15 september 2021 | 08u11 | Gepost door rik.poulman@te…
twenties cartoon
In het septembernummer van “De Reensteen”, het tijdschrift van de Vrienden van de Stedelijke Musea Tienen, duikt Marc Nevens in de archieven om ons een beeld te schetsen van de jaren ’20 in het 20ste-eeuwse Tienen. Verwacht geen opsomming van feiten en cijfertjes. Nevens is een boeiende verteller. Kunnen wij uit zijn artikel iets leren over het Tienen van de 21ste eeuw?

“Hoe anders dan vandaag was Tienen honderd jaar geleden?”, vraagt de auteur zich af. Het is opvallend dat actuele vragen van toen nog steeds actuele vragen van nu blijven. Zo schrijft hij onder meer: “De samenleving weerspiegelde een scherpe tweedeling: je was burger of arbeider. Armoede ging nog over overleven, vele mensen hadden geen enkele vorm van reserve. De lokale overheid was volledig in handen van een kleine bourgeoiskliek.” Om dan op te merken dat “Onder druk van het algemene stemrecht deden politici allerlei beloften zoals een openbaar zwembad, een speelplein, meer goedkope woningen.
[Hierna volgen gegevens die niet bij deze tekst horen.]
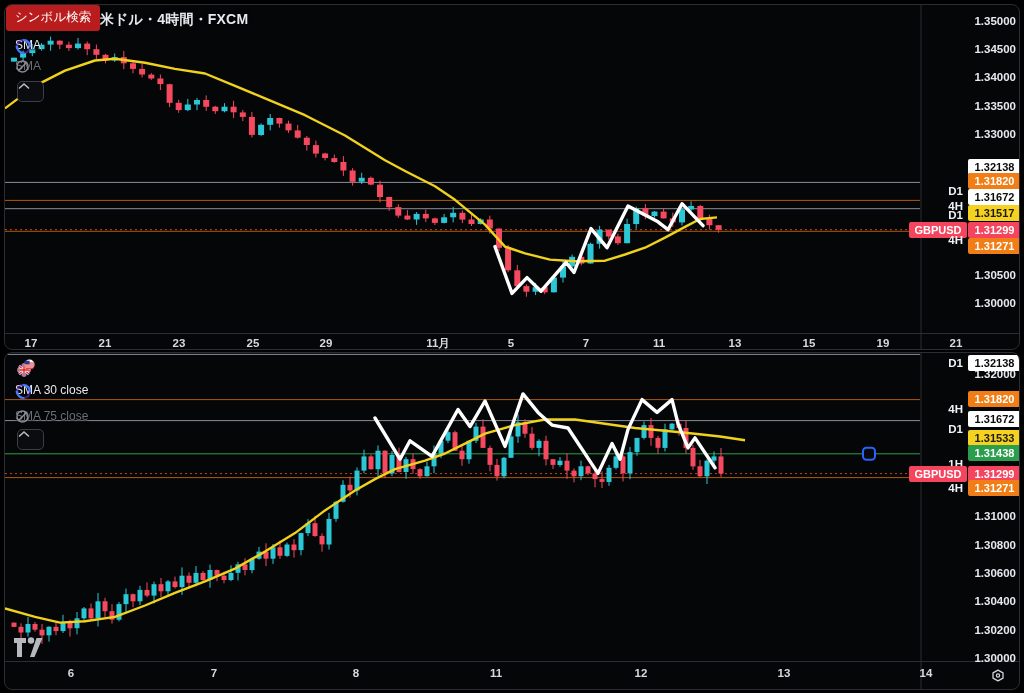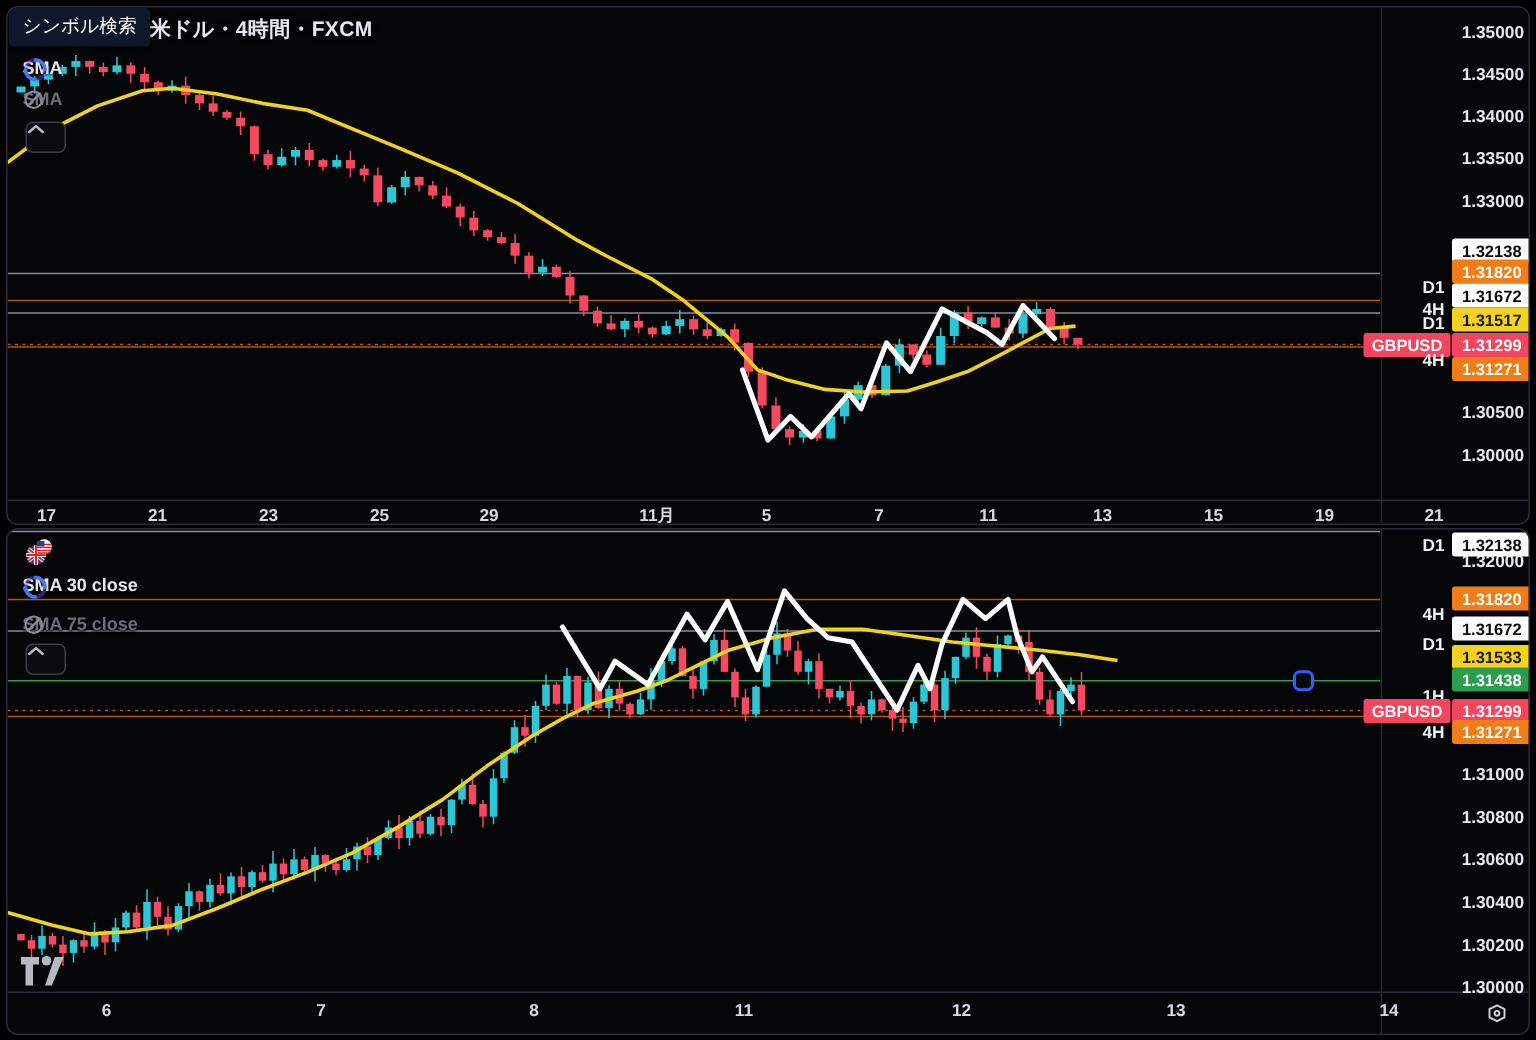--- a/index.html
+++ b/index.html
@@ -23,7 +23,7 @@
   .collapse-btn{position:absolute;left:12px;top:76px;width:27px;height:21px;background:#0b0c0f;
     border:1px solid #3b3e46;border-radius:5px;display:flex;align-items:center;justify-content:center;
     padding:0;cursor:pointer;z-index:6;}
-  .tooltip{position:absolute;left:1px;top:0px;background:#0f172a;color:#fff;font-size:12.5px;
+  .tooltip{position:absolute;left:1px;top:0px;background:#b91c1c;color:#fff;font-size:12.5px;
     padding:4px 9px 5px;border-radius:3px;z-index:9;white-space:nowrap;box-shadow:0 1px 3px rgba(0,0,0,.6);}
 </style>
 </head>

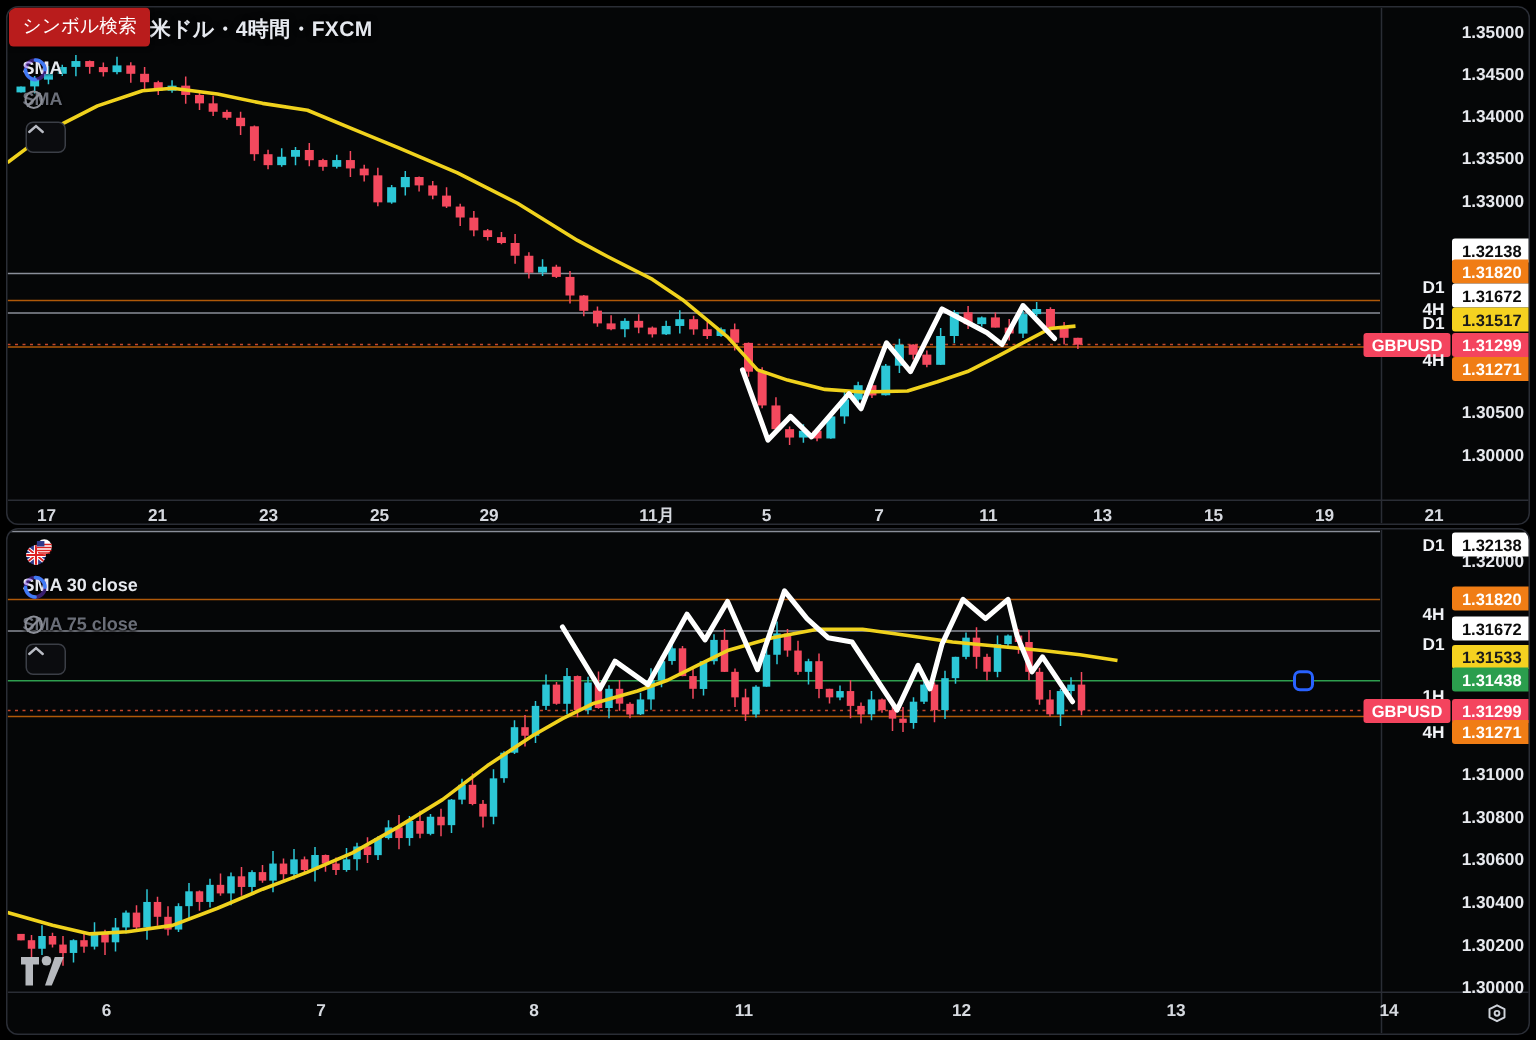--- a/index.html
+++ b/index.html
@@ -16,7 +16,7 @@
   .pane-title{font-size:14px;font-weight:700;color:#e6e9ef;letter-spacing:.2px;white-space:nowrap;
     text-shadow:0 0 4px #000;}
   .legend{position:absolute;left:10px;display:flex;align-items:center;gap:8px;z-index:6;}
-  .legend .lbl{font-size:12px;font-weight:700;color:#e6e9ef;text-shadow:0 1px 2px #000;}
+  .legend .lbl{font-size:12px;font-weight:400;color:#e6e9ef;text-shadow:0 1px 2px #000;}
   .legend.dim .lbl{color:#6a6e78;}
   .l1{top:33px;} .l2{top:54px;}
   #pane1 .l1{top:30px;} #pane1 .l2{top:56px;}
Maar in de praktijk kwam daar voorlopig weinig van terecht.”

Nevens: “In 1922 stortte het romaanse portaal van het kerkje van Overlaar in. In de voorafgaande jaren had men andere bekommernissen gehad dan monumentenzorg.” Het station was toen de poort voor de stad was, minder een doorgangszone “maar een belevenis op zich”! Toch waren er (toen) ook klachten. “De vraag zou al snel worden gesteld over wie in de krappe binnenstad voorrang moest krijgen, een strijd die niet door het openbaar vervoer zou worden gewonnen. De eerste auto’s vormden al overlast. Er werd geklaagd over vrachtwagens die ‘huizen deden waggelen en voorwerpen op de meubels lieten dansen’”.

Eigen zaakjes

De lonen waren eerder laag, destijds in de lokale industrie, tegenwoordig is het gemiddeld inkomen lager dan in veel Vlaamse steden. Het lijdt geen twijfel dat het (toen) woog en nu nog steeds weegt op de middenstand in de stad.

De bevolking ging niet mee in de roaring twenties van de grote steden. “Uit cijfers van de gendarmerie blijkt een onwaarschijnlijke braafheid. De gendarmes hadden elf deserteurs opgepakt, wellicht uit oorlogsmoeheid. Slechts vijf processen-verbaal werden opgesteld voor slagen. Twaalf mensen werden betrapt op diefstal. Tegen negen mensen werd een arrestatiebevel uitgevaardigd.” Toch heel andere cijfers dan vandaag. “In veel opzichten loopt die vergelijking mank”, zegt Nevens. “De grenzen van de stad zitten ruimer dan toen en de statistische rubrieken komen beslist niet overeen. Maar alvast de laatste 20 jaar schommelt het cijfer van de ‘misdrijven tegen de lichamelijke integriteit’ rond de 200 incidenten en noteert men haast altijd boven de duizend diefstallen (en gevallen van afpersing), waaronder ongeveer 150 inbraken. Daar staat tegenover dat we vandaag wellicht sneller aangifte doen. Vroeger regelden mensen hun eigen zaakjes.”